- [INFORMATION]
____

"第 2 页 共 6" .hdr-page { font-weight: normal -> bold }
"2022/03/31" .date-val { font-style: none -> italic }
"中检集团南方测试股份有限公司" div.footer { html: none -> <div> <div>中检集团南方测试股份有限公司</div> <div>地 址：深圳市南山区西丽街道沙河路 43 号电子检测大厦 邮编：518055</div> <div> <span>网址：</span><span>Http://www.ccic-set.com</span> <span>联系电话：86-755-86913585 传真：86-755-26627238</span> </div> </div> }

____

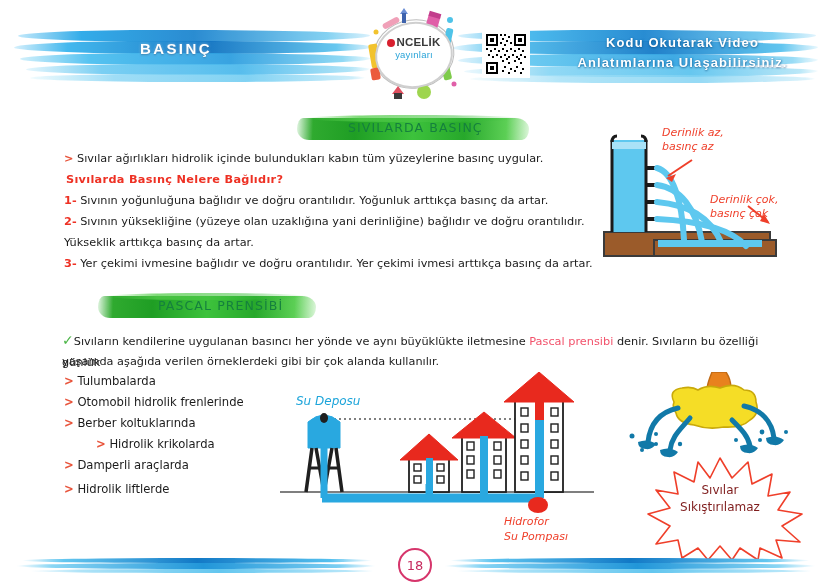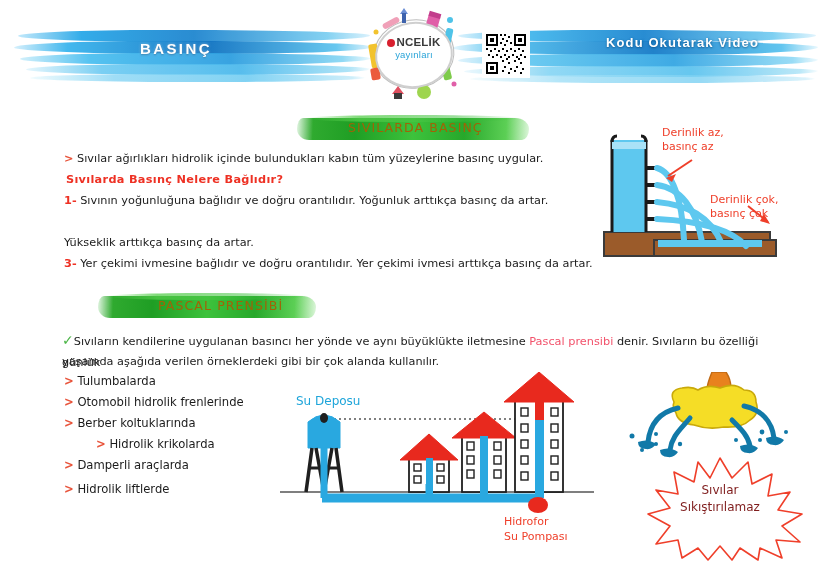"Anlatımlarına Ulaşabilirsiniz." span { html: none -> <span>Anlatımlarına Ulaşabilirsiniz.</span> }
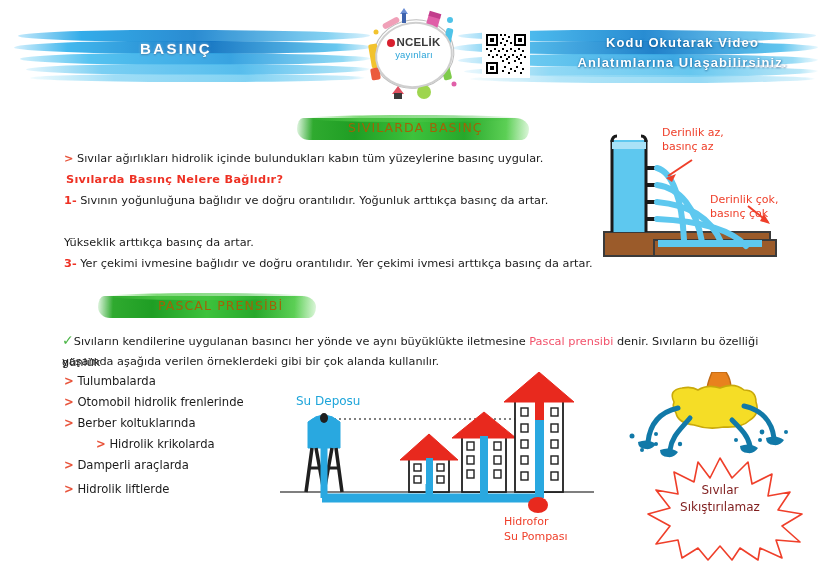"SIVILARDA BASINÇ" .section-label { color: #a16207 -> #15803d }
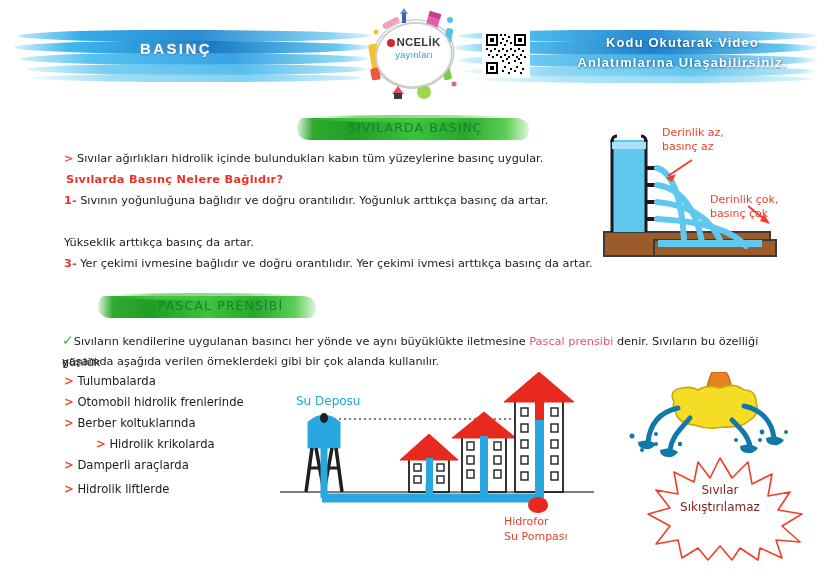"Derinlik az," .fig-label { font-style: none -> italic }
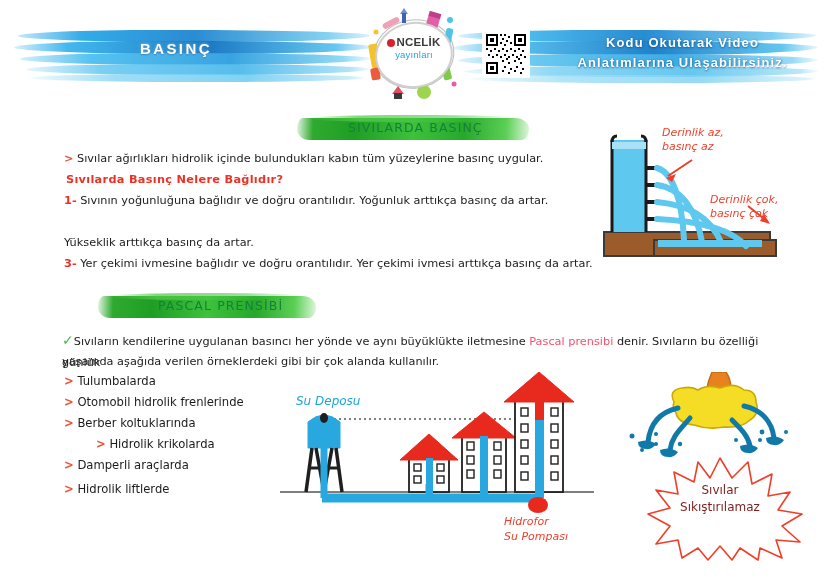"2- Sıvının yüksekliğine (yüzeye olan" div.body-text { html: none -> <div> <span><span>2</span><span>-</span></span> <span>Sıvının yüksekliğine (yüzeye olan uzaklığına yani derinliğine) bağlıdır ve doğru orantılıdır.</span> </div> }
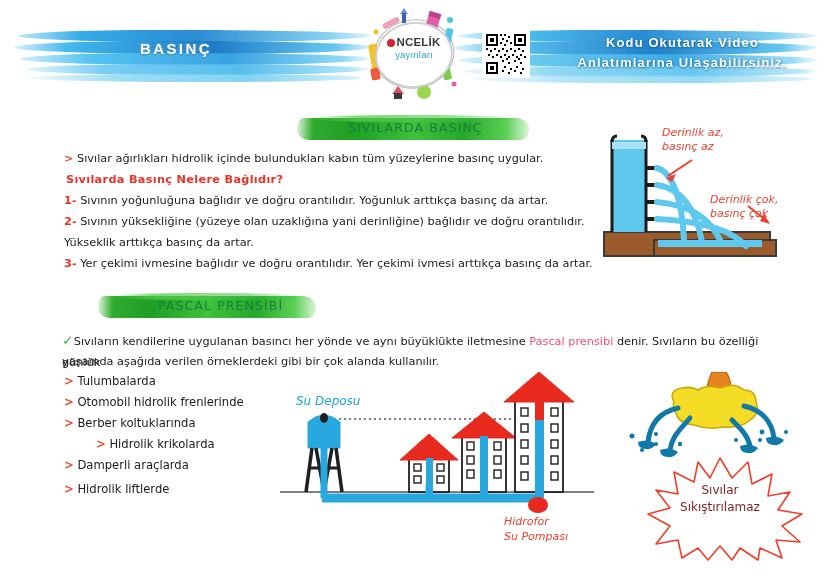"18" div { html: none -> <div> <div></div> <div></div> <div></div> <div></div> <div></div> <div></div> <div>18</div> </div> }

____

- [INSTRUCTIONS FOR THE TASK] The material above holds pictures; leave them out and set down exactly the lines from the line with "color: #a16207 ->" to the line with "-> <div> <div></div>", both included.

- [YOUR RESPONSE]
"SIVILARDA BASINÇ" .section-label { color: #a16207 -> #15803d }
"Derinlik az," .fig-label { font-style: none -> italic }
"2- Sıvının yüksekliğine (yüzeye olan" div.body-text { html: none -> <div> <span><span>2</span><span>-</span></span> <span>Sıvının yüksekliğine (yüzeye olan uzaklığına yani derinliğine) bağlıdır ve doğru orantılıdır.</span> </div> }
"18" div { html: none -> <div> <div></div> <div></div> <div></div> <div></div> <div></div> <div></div> <div>18</div> </div> }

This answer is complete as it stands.